TASK INSTRUCTIONS: Only the lines that contain the string "DAGs" belong in the answer; pull them from the records.

TASK INPUTS:
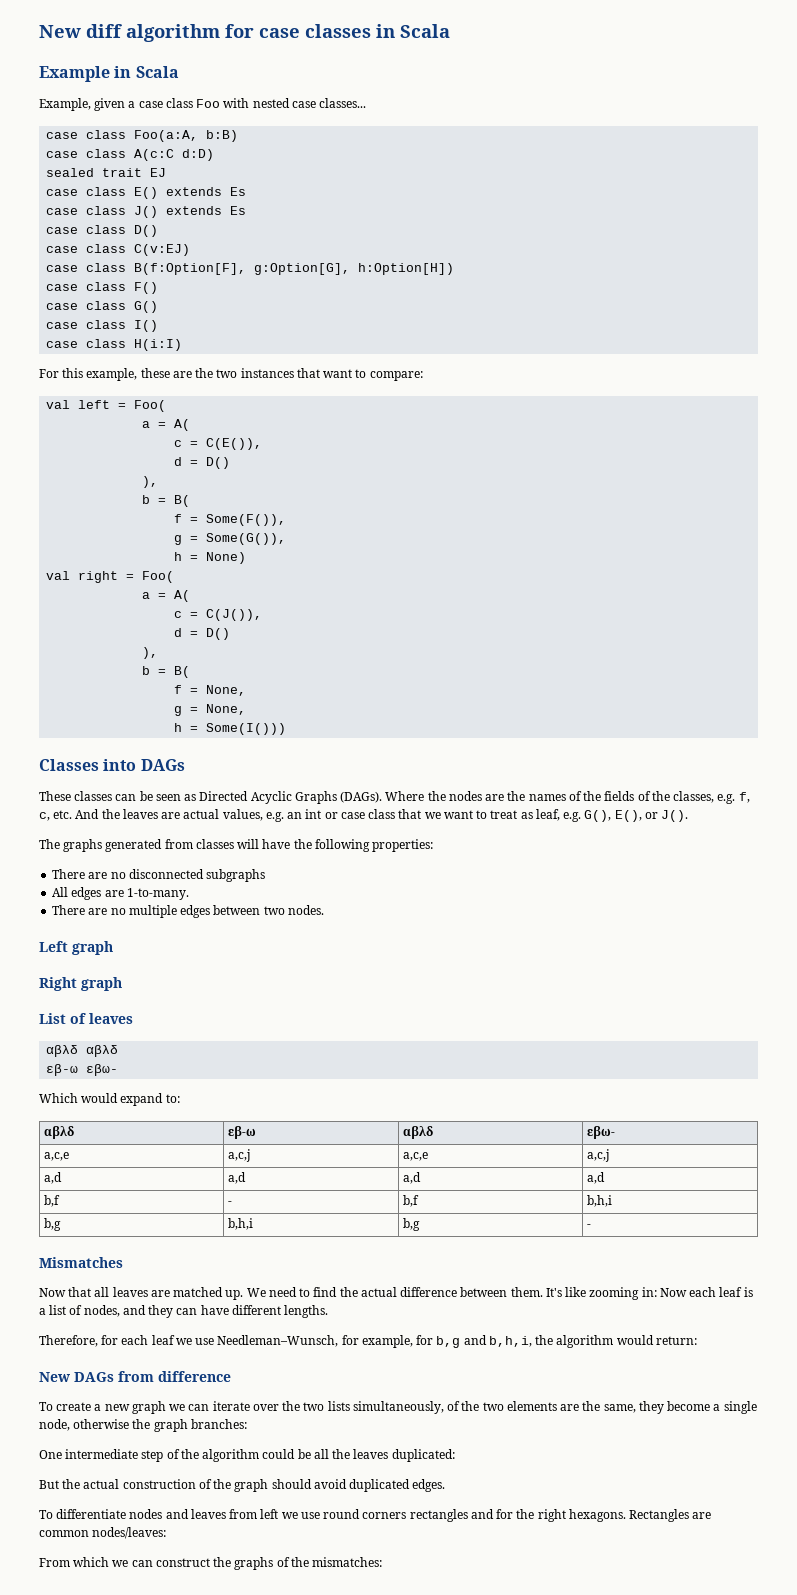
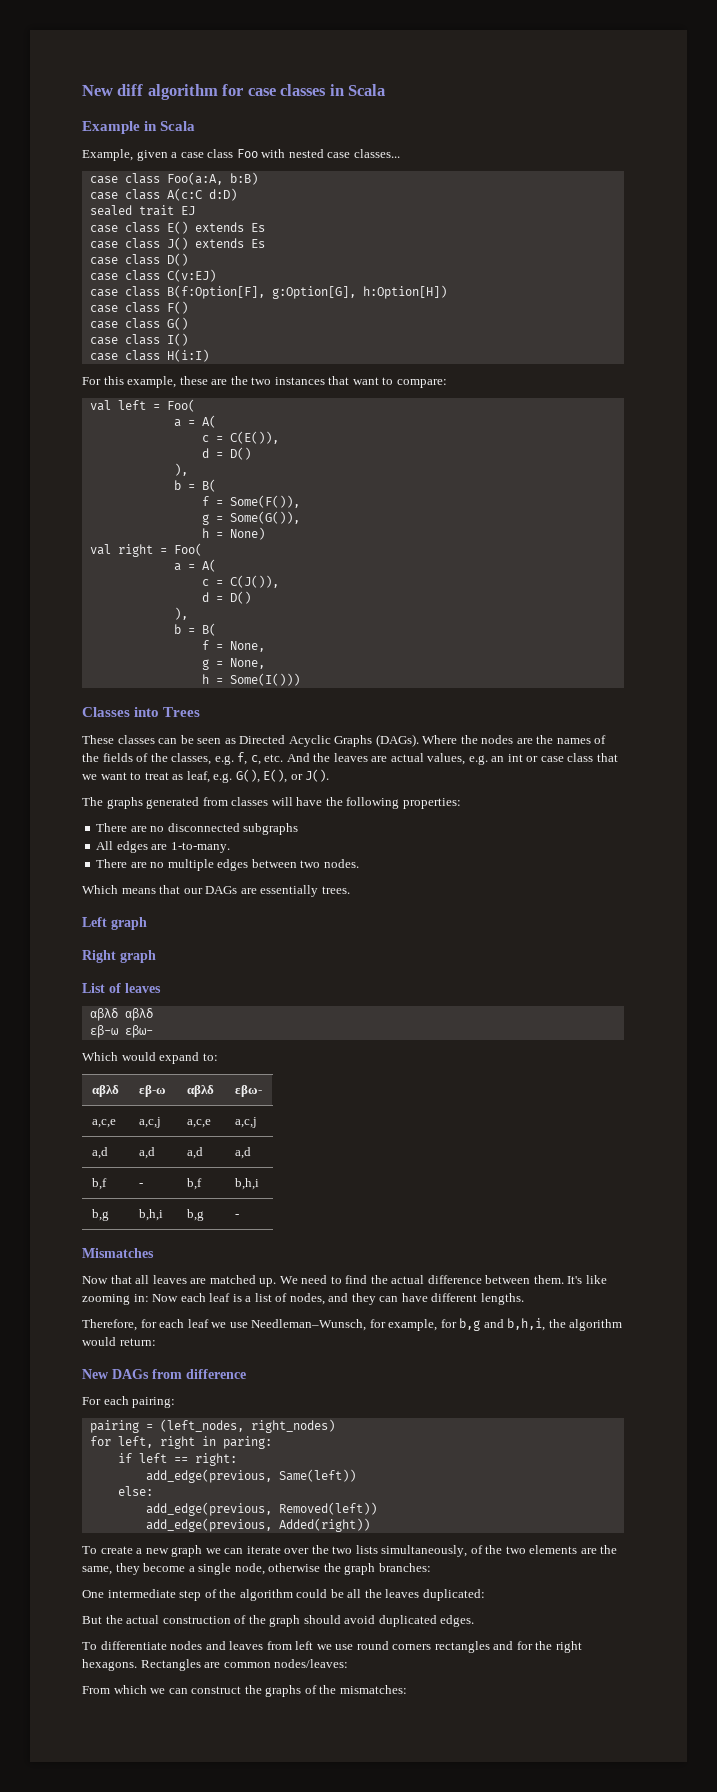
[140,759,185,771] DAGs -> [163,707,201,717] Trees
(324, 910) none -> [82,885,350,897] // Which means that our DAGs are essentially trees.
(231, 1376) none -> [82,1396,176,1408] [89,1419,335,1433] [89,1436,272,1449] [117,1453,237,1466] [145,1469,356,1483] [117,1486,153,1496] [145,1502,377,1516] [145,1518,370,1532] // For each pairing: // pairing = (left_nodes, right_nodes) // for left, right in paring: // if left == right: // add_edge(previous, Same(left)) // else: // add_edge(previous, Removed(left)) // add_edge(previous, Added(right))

==

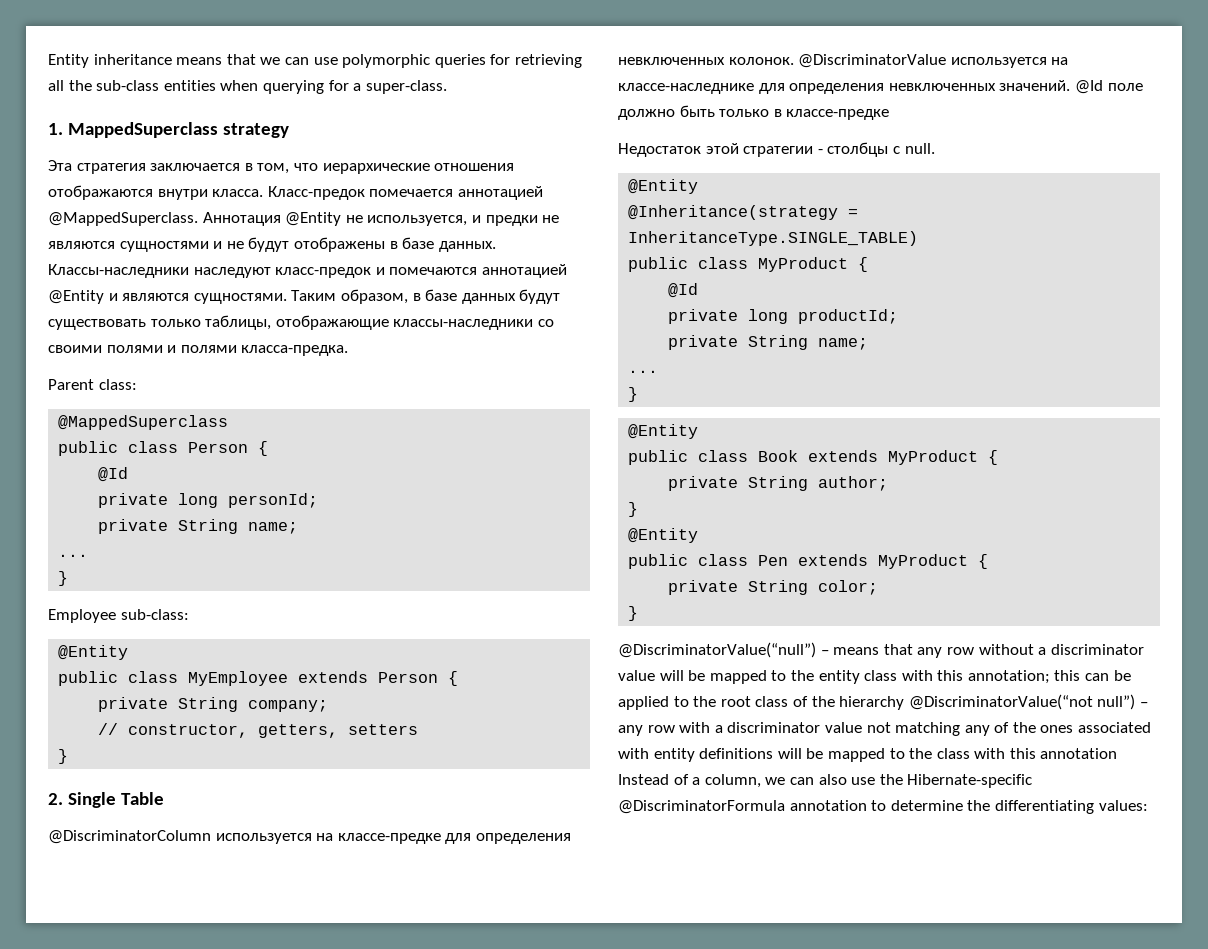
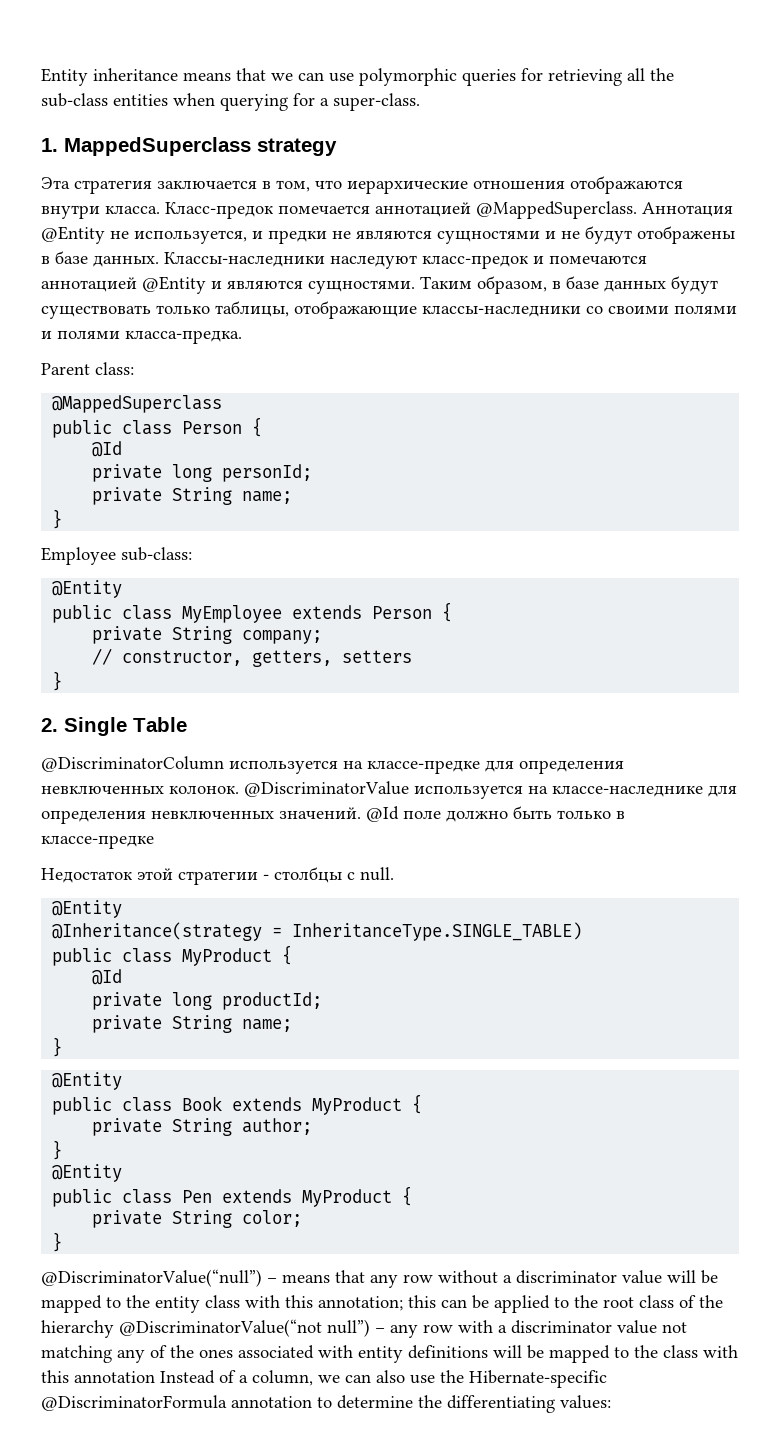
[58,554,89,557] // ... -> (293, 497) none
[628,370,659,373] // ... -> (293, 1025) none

RESULT:
[140,759,185,771] DAGs -> [163,707,201,717] Trees
(324, 910) none -> [82,885,350,897] // Which means that our DAGs are essentially trees.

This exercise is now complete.